Selon les dernières données sanitaires couvrant la période d'avril à juin 2026, la peur de la contamination et les perturbations du système de santé ont entraîné une forte baisse du recours aux services essentiels dans les principaux foyers de l'épidémie, notamment à Bunia, Mongbwalu, Nizi et Rwampara.
L'UNICEF indique que la fréquentation des services de santé essentiels a chuté de 42 % dans ces zones. La situation est particulièrement préoccupante à Mongbwalu, où la vaccination contre la rougeole a enregistré une baisse de 69 %, exposant davantage les enfants au risque d'autres maladies évitables.
L'agence onusienne fait également état d'un recul important des consultations prénatales et des accouchements assistés dans les établissements de santé ; une tendance qui pourrait aggraver la mortalité maternelle et néonatale dans les zones touchées.
Au 2 août 2026, 743 cas confirmés d'Ebola avaient été enregistrés chez les enfants âgés de 0 à 17 ans, dont 330 décès. Selon l'UNICEF, le taux de létalité chez les enfants de moins de cinq ans est plus de deux fois supérieur à celui observé chez les adultes, dans une épidémie déjà considérée comme la plus meurtrière jamais enregistrée en République démocratique du Congo.

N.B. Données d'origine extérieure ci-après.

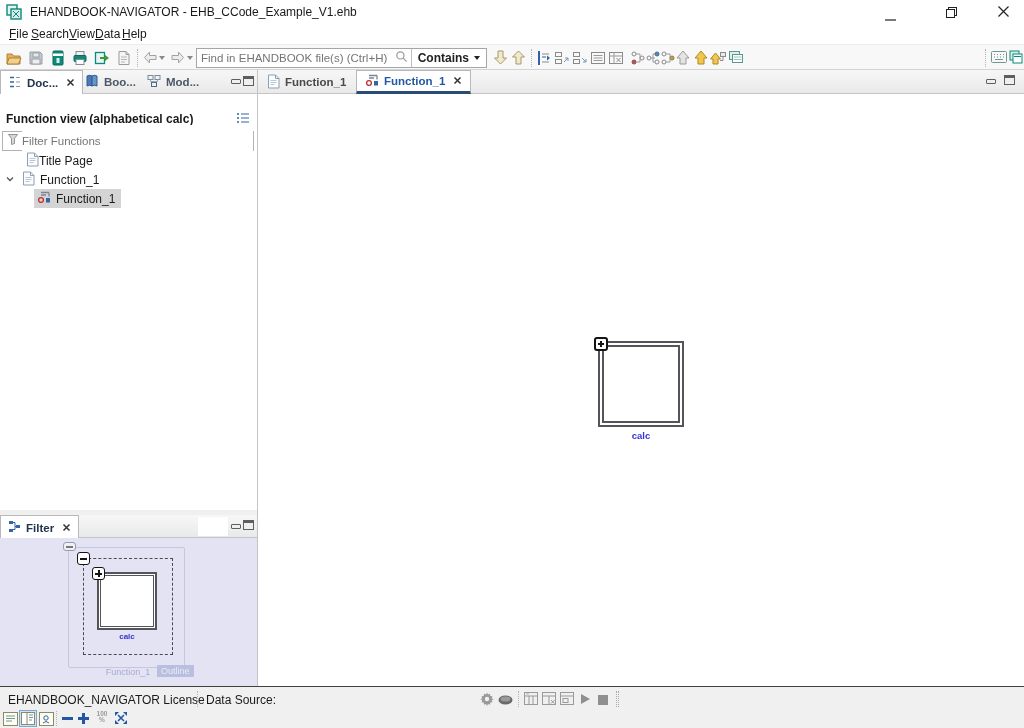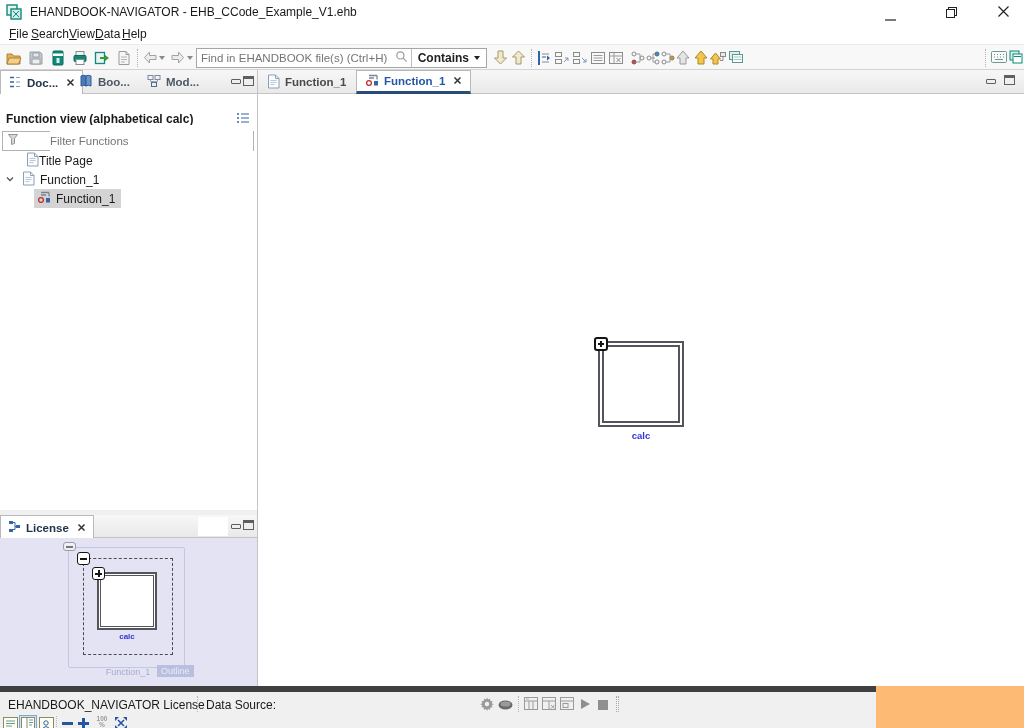"Boo..." div.vtab { left: 72px -> 78px }
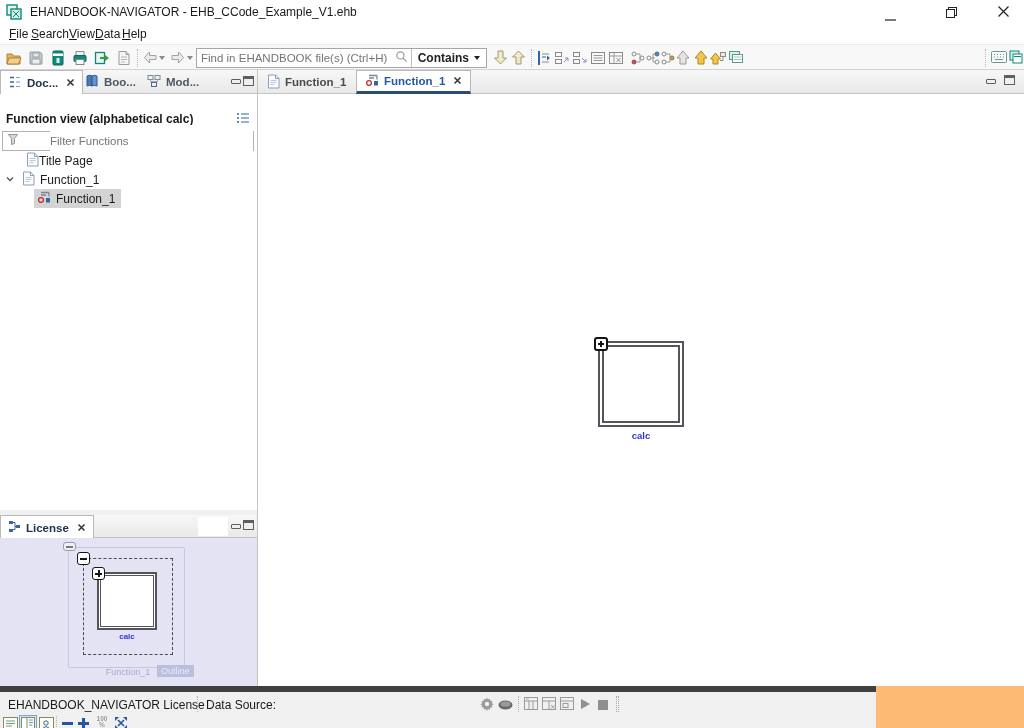"Filter Functions" input { margin-left: 28px -> none }
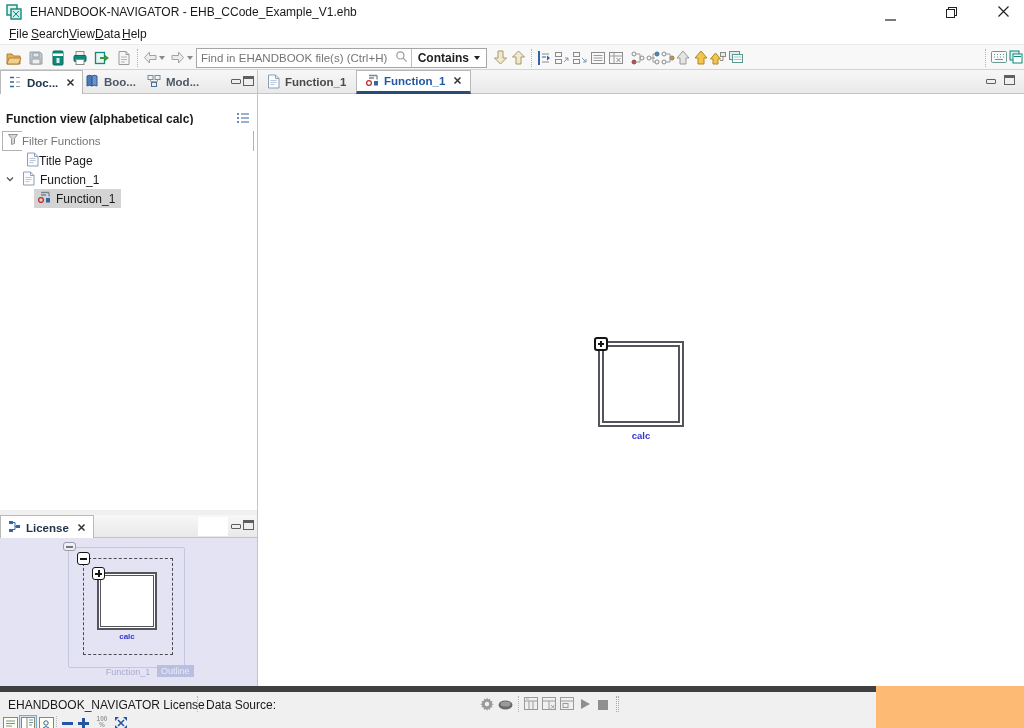"License" span { text: License -> Filter }
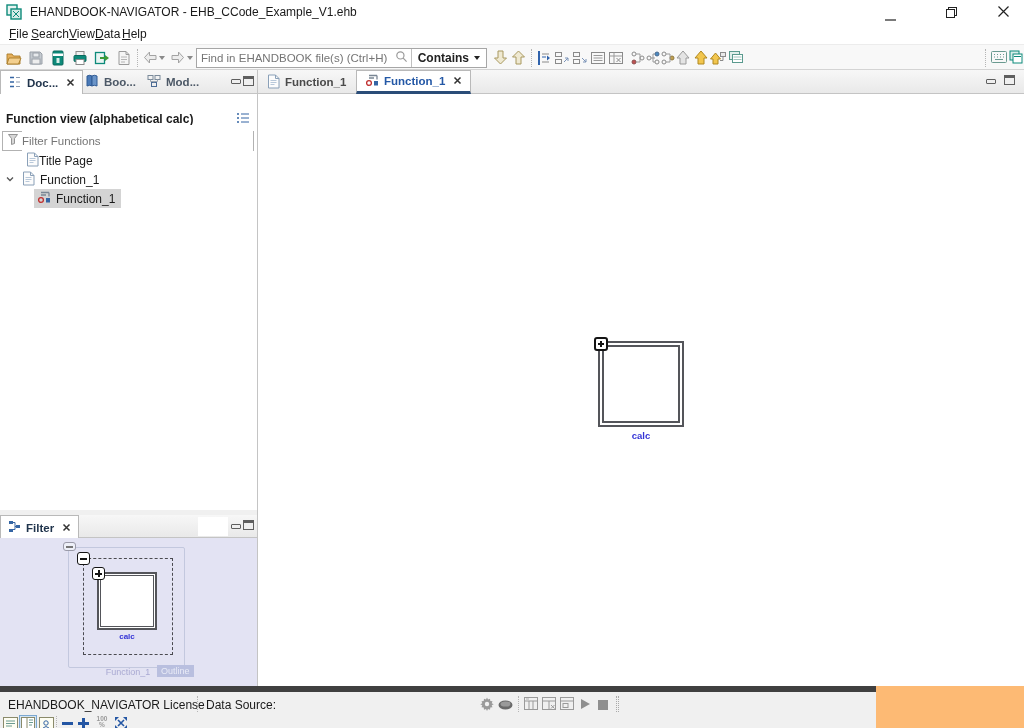"EHANDBOOK_NAVIGATOR License" div.abs { border-top: 6px solid #404040 -> 1px solid #404040; width: 876px -> 1024px }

Face à cette situation, l'organisation a revu à la hausse son appel de fonds humanitaire, désormais fixé à 113,45 millions de dollars américains. À ce jour, seulement 23,5 millions de dollars ont été mobilisés ; un niveau de financement jugé largement insuffisant pour assurer la poursuite et l'extension des interventions sanitaires, nutritionnelles, éducatives et de protection de l'enfance.
L'UNICEF appelle ainsi les partenaires internationaux à intensifier leur soutien afin d'éviter une aggravation de la crise humanitaire et de préserver l'accès des populations, en particulier des enfants, aux services de santé essentiels dans les zones affectées par l'épidémie.